→ **TASK REQUIREMENTS**:
Could you return all of the records exactly, minus their images?
=== Section Start ===
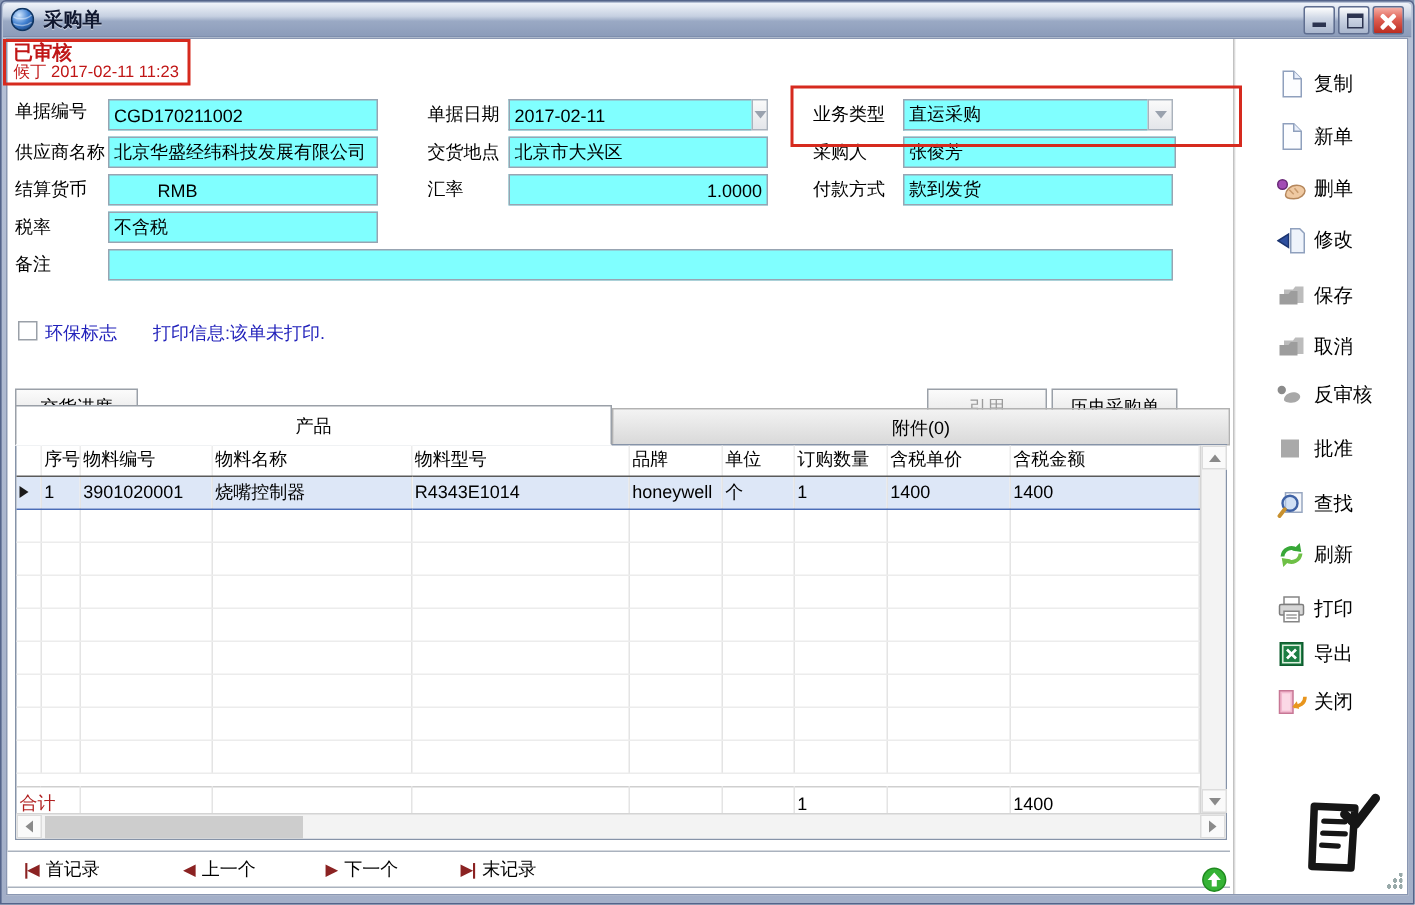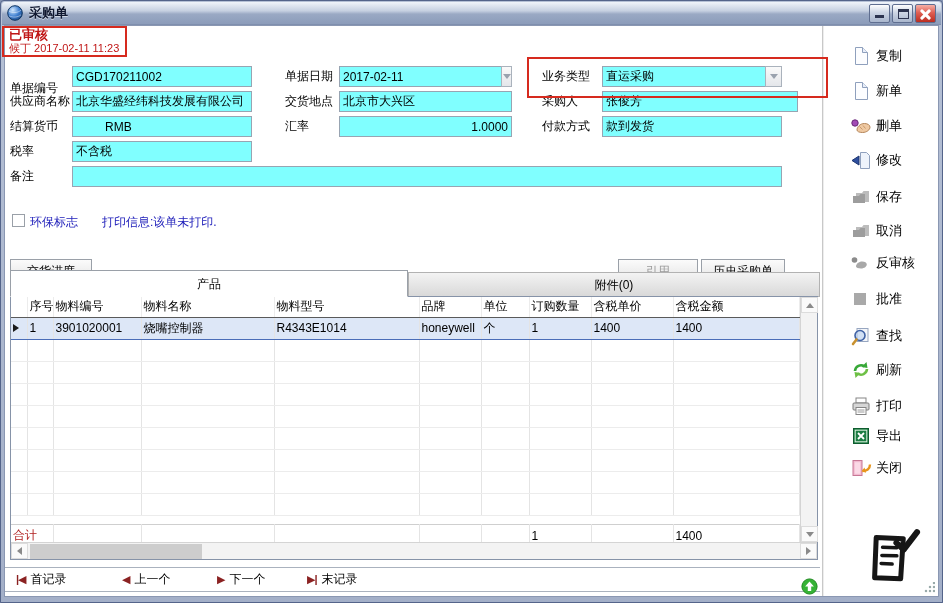--- a/index.html
+++ b/index.html
@@ -152,7 +152,7 @@
       <div class="stamp-sign">候丁 2017-02-11 11:23</div>
     </div>
 
-    <span class="flabel" style="left:5px;top:52px">单据编号</span>
+    <span class="flabel" style="left:5px;top:38px">单据编号</span>
     <input class="ffield" style="left: 67px; top: 40px; width: 180px;" value="CGD170211002">
     <span class="flabel" style="left:280px;top:40px">单据日期</span>
     <span class="drop" style="left:334px;top:40px;width:173px">

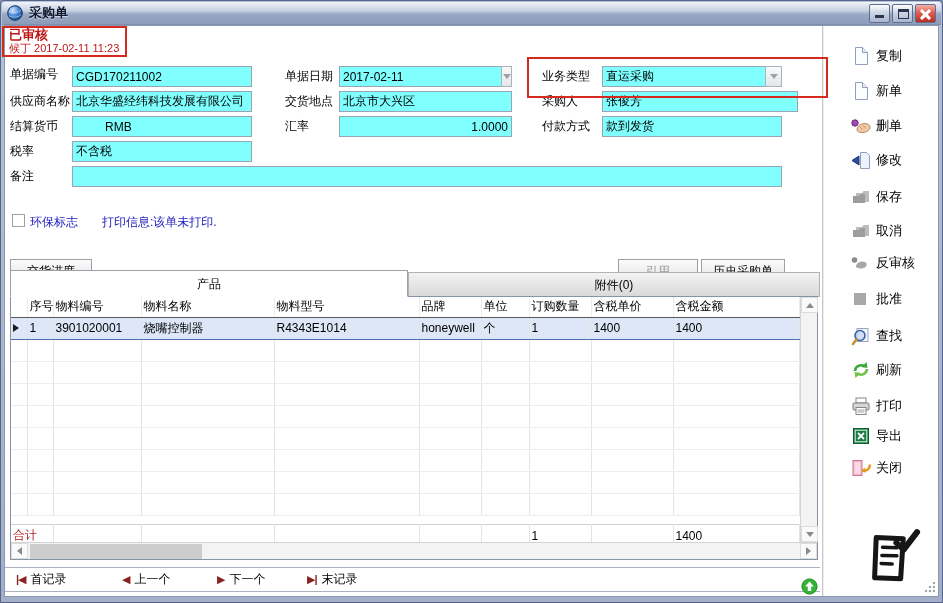--- a/index.html
+++ b/index.html
@@ -174,7 +174,7 @@
     <span class="flabel" style="left:280px;top:65px">交货地点</span>
     <input class="ffield" style="left: 334px; top: 65px; width: 173px;" value="北京市大兴区">
     <span class="flabel" style="left:537px;top:65px">采购人</span>
-    <input class="ffield" style="left: 597px; top: 65px; width: 196px;" value="张俊芳">
+    <input class="ffield" style="left: 597px; top: 65px; width: 182px;" value="张俊芳">
 
     <span class="flabel" style="left:5px;top:90px">结算货币</span>
     <input class="ffield" style="left: 67px; top: 90px; width: 180px; padding-left: 32px;" value="RMB">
=== Section End ===
→ **EXERCISE OUTPUT**:
--- a/index.html
+++ b/index.html
@@ -152,7 +152,7 @@
       <div class="stamp-sign">候丁 2017-02-11 11:23</div>
     </div>
 
-    <span class="flabel" style="left:5px;top:52px">单据编号</span>
+    <span class="flabel" style="left:5px;top:38px">单据编号</span>
     <input class="ffield" style="left: 67px; top: 40px; width: 180px;" value="CGD170211002">
     <span class="flabel" style="left:280px;top:40px">单据日期</span>
     <span class="drop" style="left:334px;top:40px;width:173px">

--- a/index.html
+++ b/index.html
@@ -174,7 +174,7 @@
     <span class="flabel" style="left:280px;top:65px">交货地点</span>
     <input class="ffield" style="left: 334px; top: 65px; width: 173px;" value="北京市大兴区">
     <span class="flabel" style="left:537px;top:65px">采购人</span>
-    <input class="ffield" style="left: 597px; top: 65px; width: 196px;" value="张俊芳">
+    <input class="ffield" style="left: 597px; top: 65px; width: 182px;" value="张俊芳">
 
     <span class="flabel" style="left:5px;top:90px">结算货币</span>
     <input class="ffield" style="left: 67px; top: 90px; width: 180px; padding-left: 32px;" value="RMB">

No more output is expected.